My no good, very bad, horrible day

I don’t know how it started.

Maybe it was the hormones, maybe it was the combination of taking AP Chemistry double period, Pre-Calculus, English Honors, Spanish 3, dance team, and AP European History that blew my mind.

However, that day, I felt overwhelmed.

I felt it in me…ready to scream.

It was in AP Chemistry that this urge manifested itself. It was so loud I could hardly contain it.

On the outside I calmly walked over to the front desk, dropped my bathroom pass on the table, as instructed to, and walked out.

But on the inside, I was a sack of jelly because after leaving the room, I found my legs going, going, going, - until I was gone.

I passed the indoor bathroom, right out of the main building, out the doors, passed the outside bathroom, running, breathing hard, out to the fields, and panting,

running beyond the school boundaries as I headed to the local park.

Then I sat, hunched over, head in my knees and cried.

Years later, in my teacher credential class, my professor talked about trauma.

She described how animals react when they are accosted, such as zebras hunted by lions, and the post trauma effects.

For after the lion has left, caught, and killed one of their own to eat, and all is calm, then the zebra starts to show a physical manifestation of the fear.

Frantic, convulsive shaking, begins afterwards.

After, it is over, the zebra prances away, as if nothing had happened. And life goes on.

That crying helped. Mostly. That running too. What I didn’t know then was that I needed to face that fear, and let it leave, the very essence of my being – at the cellular level.

It was baggage I had stuffed down in my stomach, bubbling, and brewing full of all the emotions I had swallowed, year after year.

When the gas had built up and could no longer be contained, it would pop out in anger on undeserving family, friends, and teachers.

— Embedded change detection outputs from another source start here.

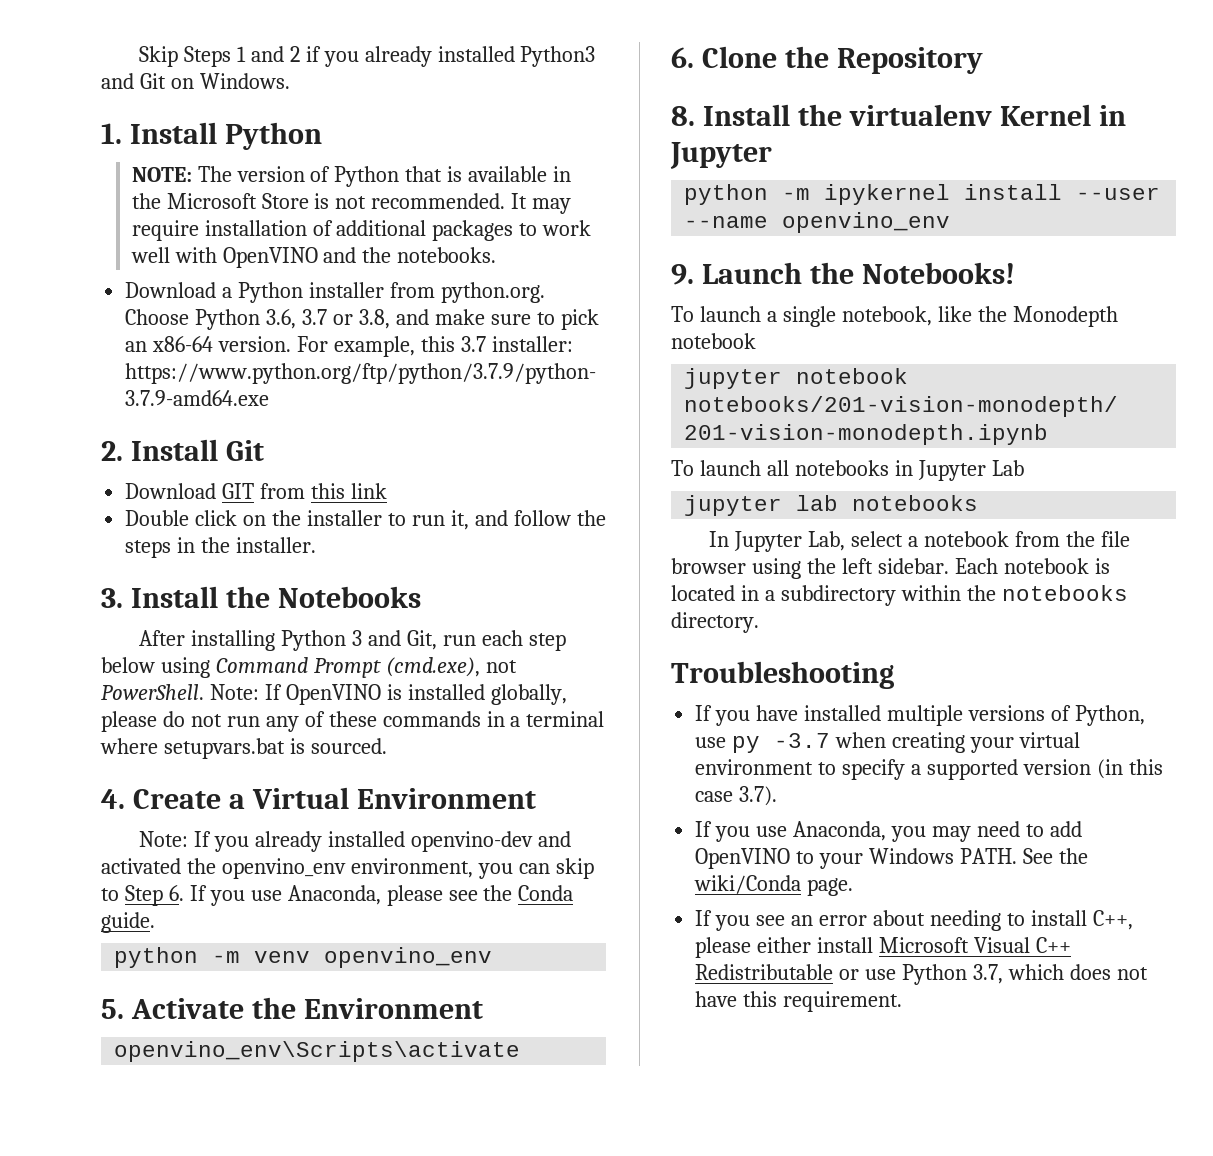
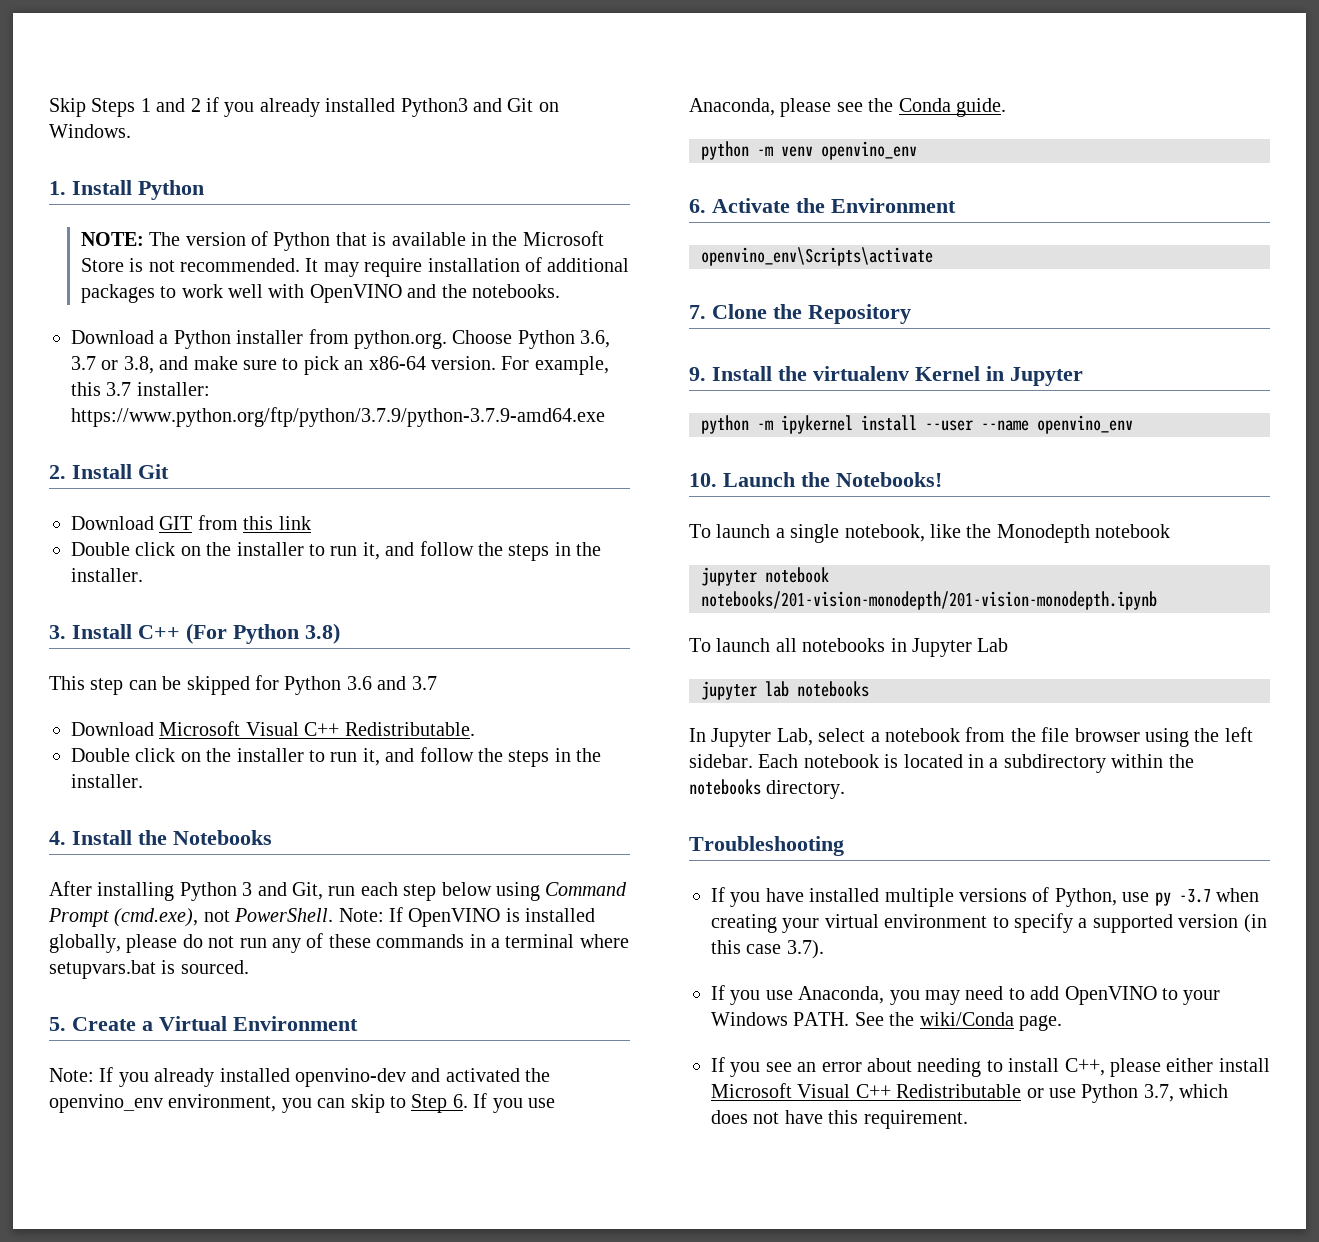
- 3. Install the Notebooks
+ 3. Install C++ (For Python 3.8)
+ This step can be skipped for Python 3.6 and 3.7
+ Download Microsoft Visual C++ Redistributable.
+ Double click on the installer to run it, and follow the steps in the installer.
+ 4. Install the Notebooks
- 4. Create a Virtual Environment
+ 5. Create a Virtual Environment
- 5. Activate the Environment
+ 6. Activate the Environment
- 6. Clone the Repository
+ 7. Clone the Repository
- 8. Install the virtualenv Kernel in Jupyter
+ 9. Install the virtualenv Kernel in Jupyter
- 9. Launch the Notebooks!
+ 10. Launch the Notebooks!

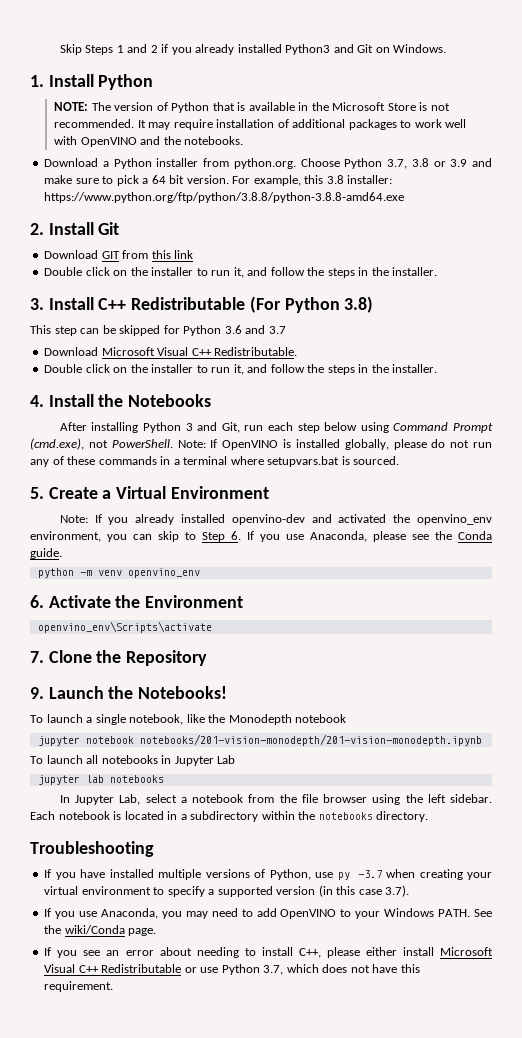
- Download a Python installer from python.org. Choose Python 3.6, 3.7 or 3.8, and make sure to pick an x86-64 version.
+ Download a Python installer from python.org. Choose Python 3.7, 3.8 or 3.9 and make sure to pick a 64 bit version.
- For example, this 3.7 installer: https://www.python.org/ftp/python/3.7.9/python-3.7.9-amd64.exe
+ For example, this 3.8 installer: https://www.python.org/ftp/python/3.8.8/python-3.8.8-amd64.exe
- 3. Install C++ (For Python 3.8)
+ 3. Install C++ Redistributable (For Python 3.8)
- 9. Install the virtualenv Kernel in Jupyter
- python -m ipykernel install --user --name openvino_env
- 10. Launch the Notebooks!
+ 9. Launch the Notebooks!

Frustration grew from not being able to solve homework problems, not getting the perfect scores, or the A’s in pre-Calculus, having trouble remembering terms, vocabulary, history dates,

not getting the delivery right, hitting the tennis ball constantly into the net, looking at chemistry as it was a foreign language, and having difficulty communicating this to anyone,

especially my parents.

Meekness was my weakness. Not being able to communicate my emotions, became a trap.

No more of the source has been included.